Kedua, keterlibatan dari lembaga ilmu dan pengetahuan dengan segala aktor di dalamnya. Baik itu universitas maupun lembaga riset. Otoritas keilmuan perlu disambungkan dalam mengatasi ketimpangan pengetahuan yang terjadi di kalangan publik. Rara Akbari Fitriawan (2017) menyebutkan jurnalisme sains dapat dipahami dan disukai mereka yang bukan ilmuwan, namun informasinya yang disampaikan tetap akurat.
Keterlibatan dan peran serta media dalam menggelorakan kasmaran berilmu pengetahuan di negara ini juga perlu direncanakan bersama. Sejalan dengan itu, pada sisi ilmu pengetahuan, perlu upaya sistematis para akademisi dalam menularkan kegairahannya berilmu pengetahuan ke masyarakat luas lewat sajian publik dan tulisan populer (Iwan Pranoto, 2019: 26-27).
Sains dan Teroka Realitas
Kota-kota besar yang memikul keberlimpahan transportasi, industri, dan jejaring pabrik mulai menampakan keringkihannya dengan sederet masalah lingkungan maupun ekologi. Saat Jakarta mendera persoalan polusi, di hampir waktu yang sama Perserikatan Bangsa Bangsa (PBB) pada 27 Juli 2023 mengingatkan masalah global dengan mengejutkan, yakni menggantikan frasa pemanasan global (global warming) dengan pendidikan global (global boiling).
Permasalahan lingkungan hidup, baik itu pemanasan global maupun krisis iklim menjadi sejarah panjang dalam perkembangan antroposen.
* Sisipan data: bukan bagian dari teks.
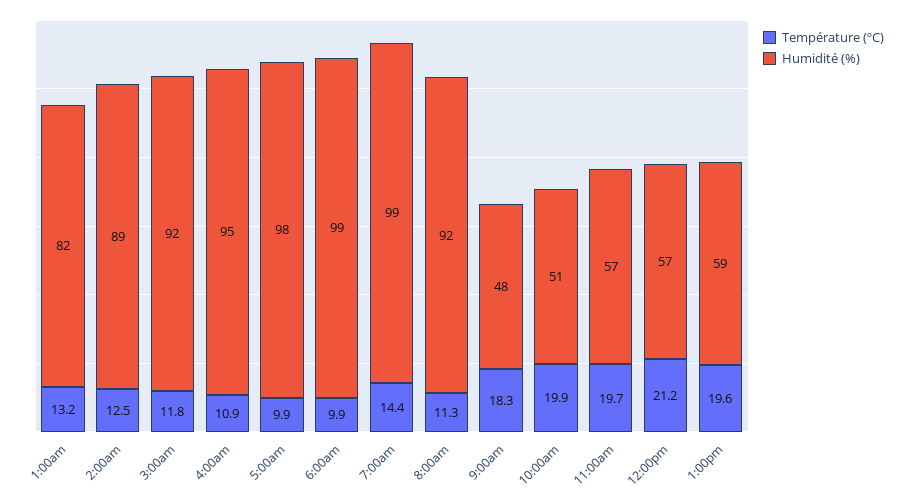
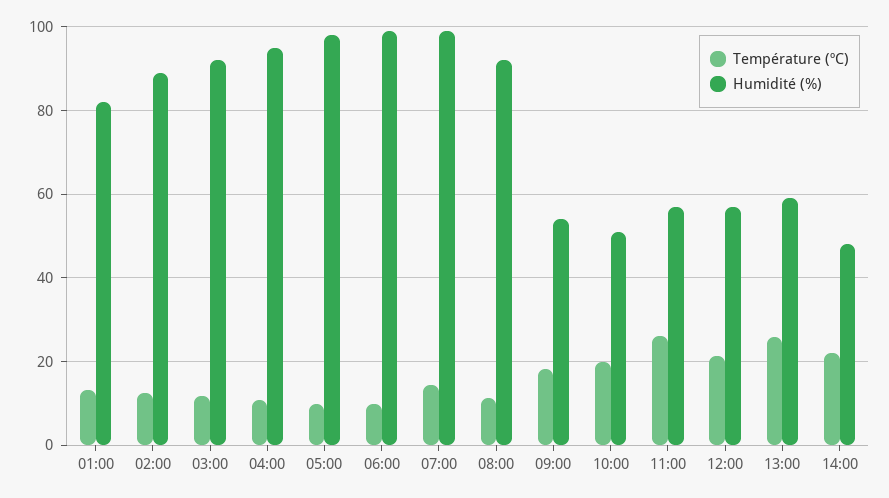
Humidité (%), 9:00am: 48 -> 54
Température (ºC), 11:00am: 19.7 -> 26
Température (ºC), 1:00pm: 19.6 -> 26
Température (ºC), 14:00: none -> 22
Humidité (%), 14:00: none -> 48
Keberadaannya nyata di pelupuk mata, solusi menghadapinya setidaknya butuh lintas disiplin ilmu dan pengetahuan. Fakta itu mengharuskan keterlibatan pers dalam menghadirkan sajian jurnalis untuk memberi pemahaman dan penyadaran bagi kalangan publik.
Jurnalisme itu dasarnya adalah kata dan bahasa. Jurnalisme ada karena kata dan bahasa (Sindhunata, 2019: 162). Penyenaraian sebuah ilmu dan pengetahuan itu kemudian menjadi penting dan menjadi pokok dari jurnalisme. Bahwa itu bertujuan untuk menghubungkan kalangan publik terhadap ilmu dan pengetahuan. Bisa jadi, jurnalisme dalam konteks ini perlu menaruh kesadaran akan perangai ilmiah.
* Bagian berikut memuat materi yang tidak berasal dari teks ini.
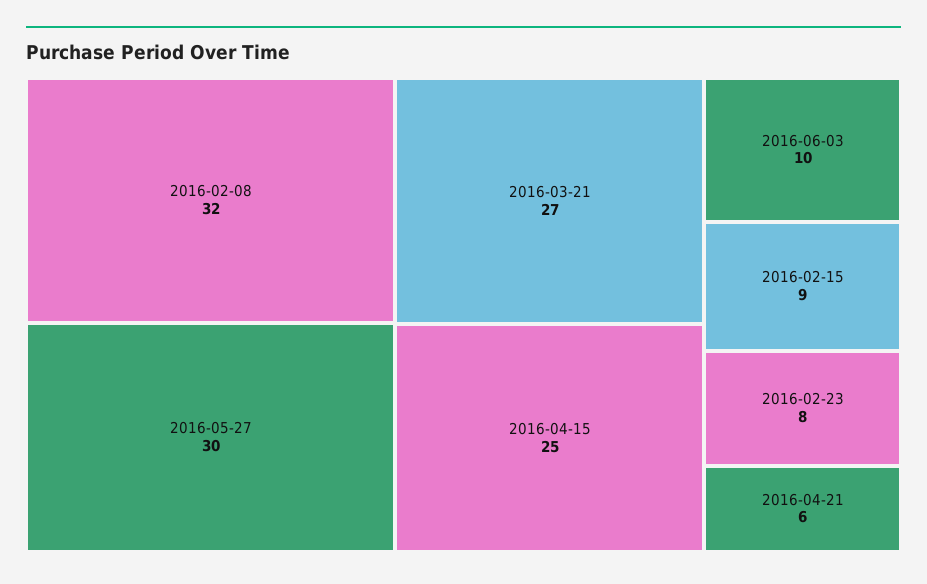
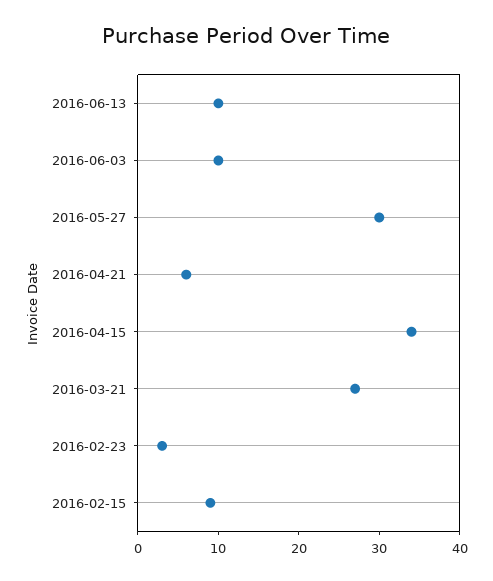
2016-02-08: 32 -> none
2016-04-15: 25 -> 34
2016-02-23: 8 -> 3
2016-06-13: none -> 10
Sains pada abad XXI semakin menunjukkan keterhubungannya dalam keseharian manusia. Hanya saja, banyak orang tidak mudah menyadari dengan alih-alih memberi anggapan bahwa sains itu merupakan sesuatu yang asing. Pada kenyataan lain, jurnalisme juga memiliki peran terhadap masalah kebahasaan di kalangan publik. Bahasa di dalam revolusi digital terlihat semakin sempit dan bermasalah. Di sisi lain, bahasa jurnalistik sendiri terkadang hanya menyeruak dengan sifat informatif.
Stagnasi bahasa muncul, dan begitu sulit bergerak sebagai bahasa yang memunculkan percakapan panjang. Padahal, narasi sains yang ideal diharapkan dalam jurnalistik adalah bahasa yang meletupkan dialog. Dengan begitu, tulisan sains hadir dengan harapan dapat menjadikan seorang terlibat berpikir, lebih-lebih kemudian melakukan refleksi dan menunjukkan sikap sebagai respons terhadap isu yang berkembang.
Bahasa dan Budaya
Sains dengan demikian jelas memiliki keterhubungan terhadap bahasa dan budaya. Dalam skema pengarusutamaan bahasa Indonesia sebagai bahasa pers sekaligus bahasa ilmiah menjadi bahasan lama dalam perjalanan bangsa Indonesia. Pada tahun 1972, dilaksanakan Seminar Bahasa Indonesia yang diselenggarakan oleh Konsorsium Ilmu-Ilmu Sosial dan Budaja Departemen Pendidikan dan Kebudajaan.
Catatan dari kegiatan itu terekam dalam buku Seminar Bahasa Indonesia 1972 (Nusa Indah, 1972). Mochtar Lubis menyampaikan materi “Penggunaan Bahasa dalam Pers”. Ia menekankan bahwa pers berperan sebagai alat terbaik dalam menyiarkan istilah-istilah baru, tak terkecuali dalam perkembangan ilmu dan teknologi.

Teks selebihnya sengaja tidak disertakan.